[AIM OF THE TASK]
Take every line in the entries that includes the word "arrow" and copy it.
-- RECORDS PROVIDED follows --
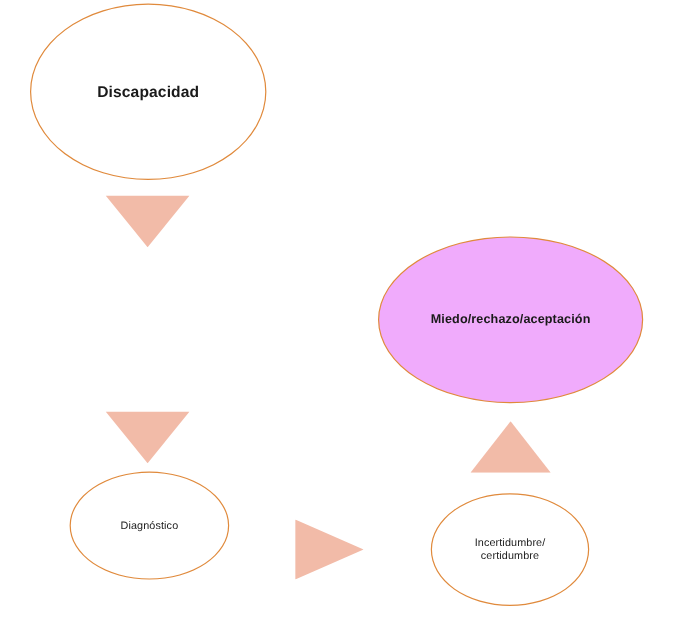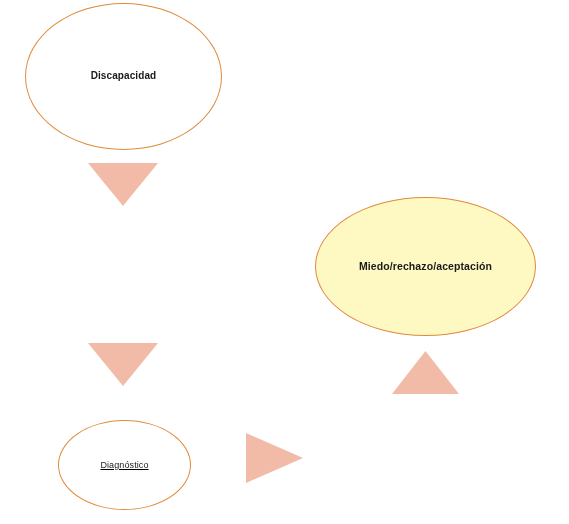--- a/index.html
+++ b/index.html
@@ -50,32 +50,36 @@
     width: 100%;
     height: 100%;
   }
 </style>
 </head>
 <body>
 
 <div id="diagram-canvas" style="background: rgb(255, 255, 255);">
 
   <div class="node" id="node-discapacidad" style="left: 25px; top: 3px; width: 197px; height: 147px; border: 1.4px solid rgb(224, 138, 60); background: rgb(255, 255, 255);">
-    <span class="node-label label-bold" style="font-size: 10px; font-weight: bold; color: rgb(26, 26, 26);">Discapacidad</span>
+    <span class="node-label label-bold" style="font-size: 13px; font-weight: bold; color: rgb(26, 26, 26);">Discapacidad</span>
   </div>
 
 
-  <div class="node" id="node-miedo-rechazo-aceptacion" style="left: 315px; top: 197px; width: 221px; height: 139px; border: 1.4px solid rgb(224, 138, 60); background: #fef9c3;">
+  <div class="node" id="node-miedo-rechazo-aceptacion" style="left: 315px; top: 197px; width: 221px; height: 139px; border: 1.4px solid rgb(224, 138, 60); background: #f0abfc;">
     <span class="node-label label-bold" style="font-size: 10.5px; font-weight: bold; color: rgb(26, 26, 26);">Miedo/rechazo/aceptación</span>
   </div>
 
-  <div class="node" id="node-diagnostico" style="left: 58px; top: 420px; width: 133px; height: 90px; border: 1.4px solid rgb(224, 138, 60); background: rgb(255, 255, 255); text-decoration: underline;">
+  <div class="node" id="node-diagnostico" style="left: 58px; top: 393px; width: 133px; height: 90px; border: 1.4px solid rgb(224, 138, 60); background: rgb(255, 255, 255);">
     <span class="node-label label-regular" style="font-size: 9px; font-weight: normal; color: rgb(26, 26, 26);">Diagnóstico</span>
   </div>
 
+  <div class="node" id="node-incertidumbre-certidumbre" style="left: 359px; top: 411px; width: 132px; height: 94px; border: 1.4px solid rgb(224, 138, 60); background: rgb(255, 255, 255);">
+    <span class="node-label label-regular" style="font-size: 9px; font-weight: normal; color: rgb(26, 26, 26);">Incertidumbre/
+certidumbre</span>
+  </div>
 
   <div class="arrow" id="arrow-discapacidad-to-enfermedad" style="left: 88px; top: 163px; width: 70px; height: 43px;">
     <svg viewBox="0 0 100 100" preserveAspectRatio="none">
       <polygon points="0,0 100,0 50,100" class="tri" fill="#F2BBA8"></polygon>
     </svg>
   </div>
 
   <div class="arrow" id="arrow-enfermedad-to-diagnostico" style="left: 88px; top: 343px; width: 70px; height: 43px;">
     <svg viewBox="0 0 100 100" preserveAspectRatio="none">
       <polygon points="0,0 100,0 50,100" class="tri" fill="#F2BBA8"></polygon>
-- RECORDS PROVIDED concluded --
[ANSWER SECTION]
   <div class="arrow" id="arrow-discapacidad-to-enfermedad" style="left: 88px; top: 163px; width: 70px; height: 43px;">
   <div class="arrow" id="arrow-enfermedad-to-diagnostico" style="left: 88px; top: 343px; width: 70px; height: 43px;">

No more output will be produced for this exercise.